Cameroun : Un nouveau projet pour la gestion durable de la Réserve du Dja

Le Ministre en charge de l’Environnement, HELE Pierre, a présidé mercredi et jeudi derniers l’atelier de lancement et de planification de cette nouvelle initiative. C’était en présence du représentant du Programme des Nations Unies pour l’Environnement, le Dr. André Toham.

« Renforcer la gouvernance et la connectivité des écosystèmes pour la gestion durable de la biodiversité et l’amélioration des moyens de subsistance dans le paysage du Dja ». Tel est l’intitulé du nouveau projet lancé par le ministre de l’Environnement, de la Protection de la nature et du Développement durable (Minepded), Hele Pierre, le 10 septembre dernier à Mbankomo. L’objectif principal de cette initiative a-t-il déclaré est d’assurer une gestion durable de la biodiversité du paysage du Dja, de renforcer la connectivité entre les écosystèmes et d’améliorer les conditions de vie de celles et ceux qui vivent autour dudit paysage. Le lancement de ce projet d’un coût de 6,5 milliards de F et qui sera mis en œuvre sur une période de six ans marque donc « De nouvelles ambitions pour la préservation du paysage du Dja. Une étape décisive dans notre ambition commune, celle de sécuriser et restaurer le paysage du Dja, un patrimoine commun que nous devons protéger, valoriser et rendre accessible de manière équitable pour garantir des moyens de subsistance dignes aux générations présentes et futures», a expliqué Hele Pierre.

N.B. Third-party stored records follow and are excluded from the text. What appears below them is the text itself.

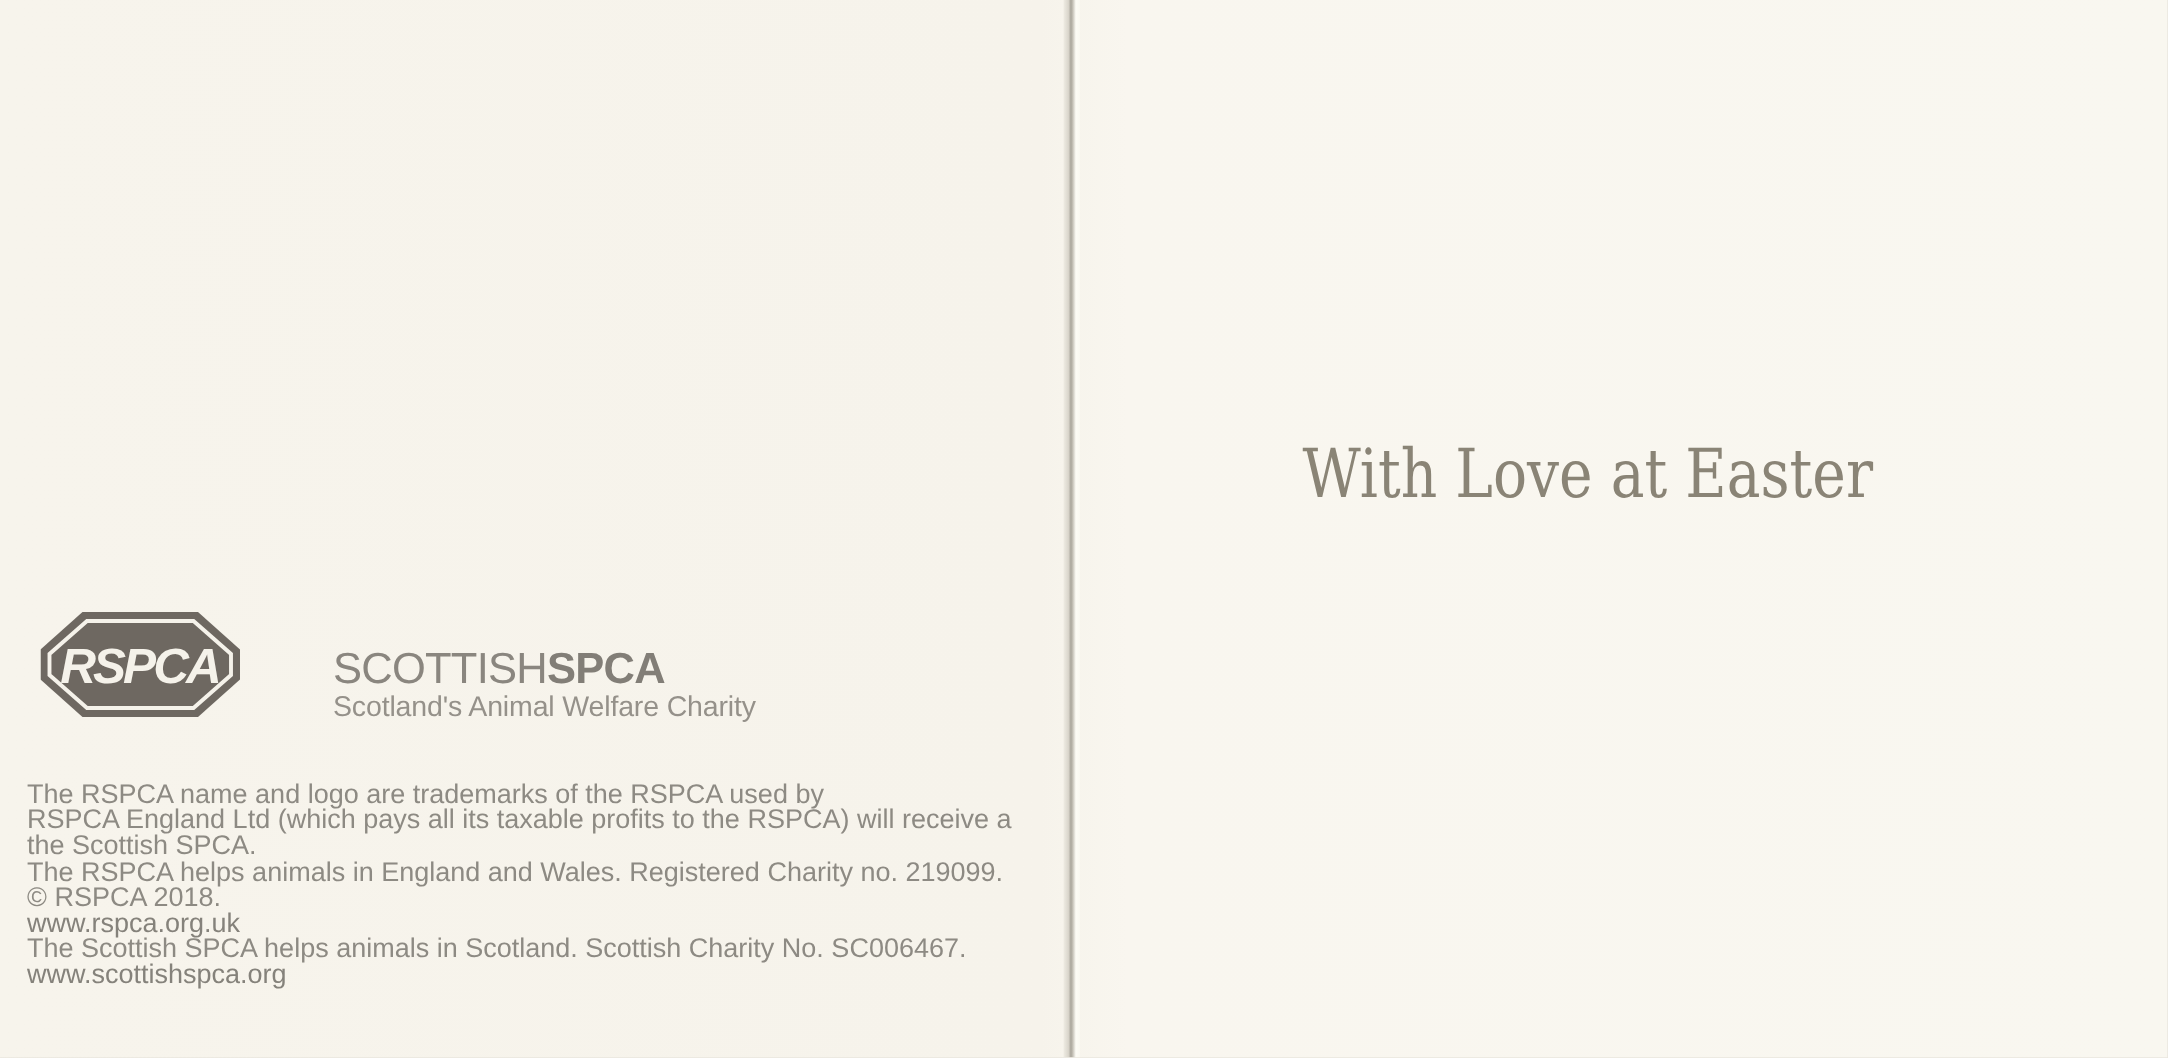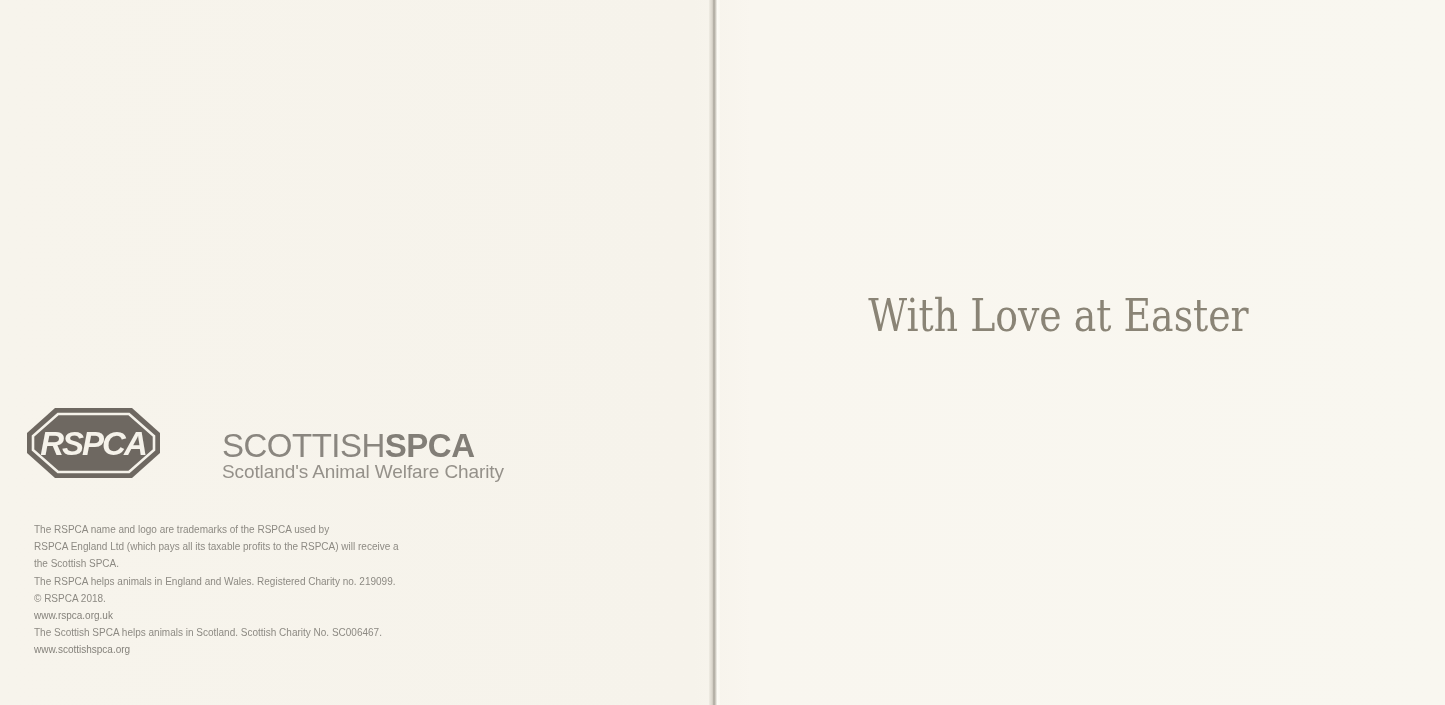--- a/index.html
+++ b/index.html
@@ -34,7 +34,7 @@
     left: 222px; top: 431px;
   }
   .sspca-name {
-    font-size: 33px;
+    font-size: 29px;
     letter-spacing: -0.5px;
     color: #8a867f;
     line-height: 30px;

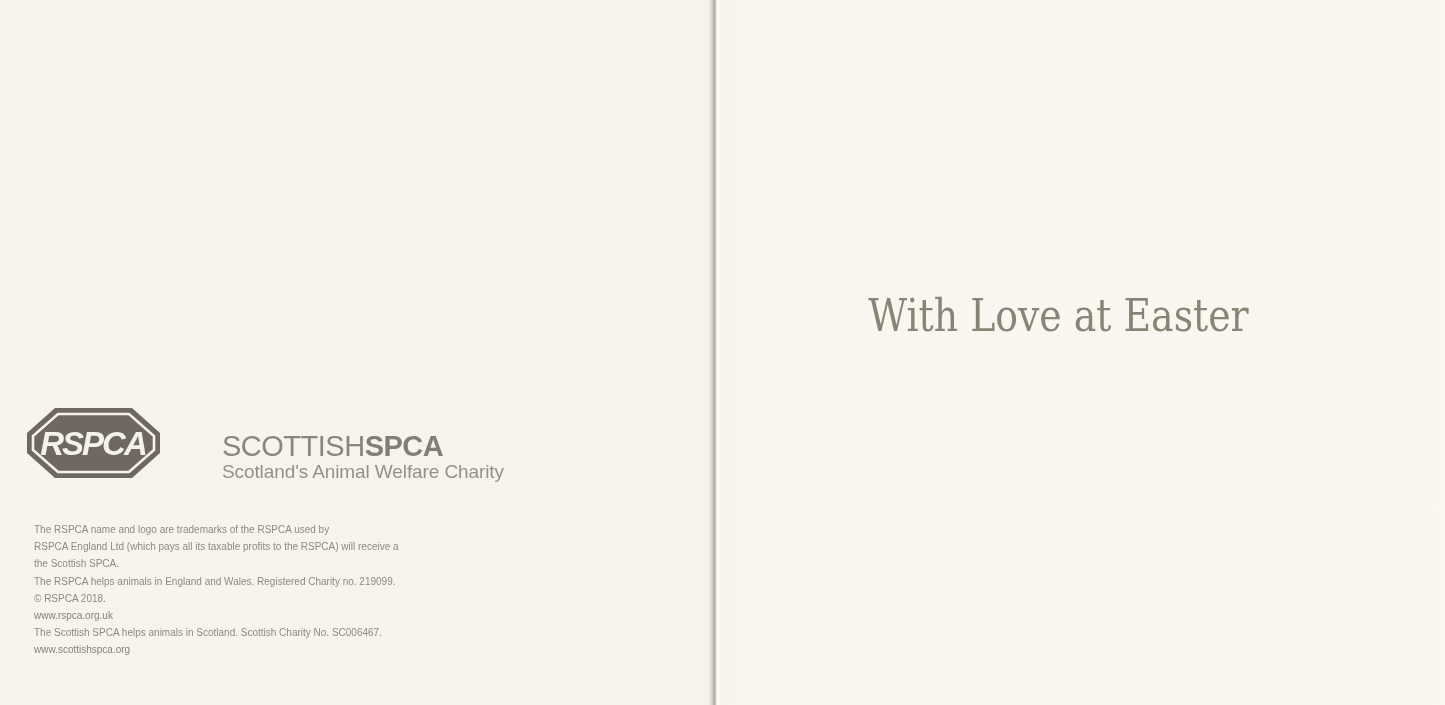--- a/index.html
+++ b/index.html
@@ -55,9 +55,9 @@
 
   .legal {
     position: absolute;
-    left: 34px; top: 521px;
+    left: 18px; top: 521px;
     width: 520px;
-    font-size: 10px;
+    font-size: 18px;
     line-height: 17.2px;
     color: #8d8a83;
   }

Une biodiversité exceptionnelle

Quatre composantes vont constituer cette initiative : la gouvernance locale pour une gestion intégrée et durable des paysages qui permettra la mise en place de cadres de gestion terri toriale participatifs, garantissant une égalité de voix pour les femmes, les jeunes et les peuples autochtones dans toutes les décisions cruciales. Il y a ensuite l’appui à la gestion durable des aires protégées et connectivité. Le volet 3 qui concerne les entreprises vertes et le développement des systèmes de marché devra participer à la promotion d’activités économiques vertes, à l’appui aux peuples autochtones et communautés locales et aux populations vulnérables, au développement de chaînes de va leur résilientes et aux partenariats public-privé. Le représentant du Programme des Nations unies pour l’Environnement (PNUE), partenaire de ce projet, reviendra sur la pertinence de ce projet. « Ce paysage, en effet, abrite, comme vous le savez, une biodiversité exceptionnelle. Mais il est l’objet des pressions croissantes dues à la déforestation, au braconnage, aux pratiques agricoles non durables, aux activités extractives lorsqu’elles ne sont pas menées de façon durable, ainsi qu’aux effets du changement climatique », a indiqué le Dr André Toham, gestionnaire des tâches à l’Unité biodiversité et dégradation des sols à la Division écosystèmes au PNUE. A terme, on devrait avoir amélioré la gestion de plus de 700 000 hectares d’aires protégées ; restauré 10 000 hectares de terres dégradées ; promu des pratiques durables sur 1 million d’hectares de paysages. Et aussi contribuer à l’atténuation de plus de 45 millions de tonnes de CO2 équivalent à long terme.

Cet atelier, couplé au 1er Comité de Pilotage du Projet, a réuni des participants issus des administrations sectorielles, des organisations internationales, des ONGs, de la société civile, ainsi que des représentants des peuples autochtones et des communautés locales bénéficiaires du projet.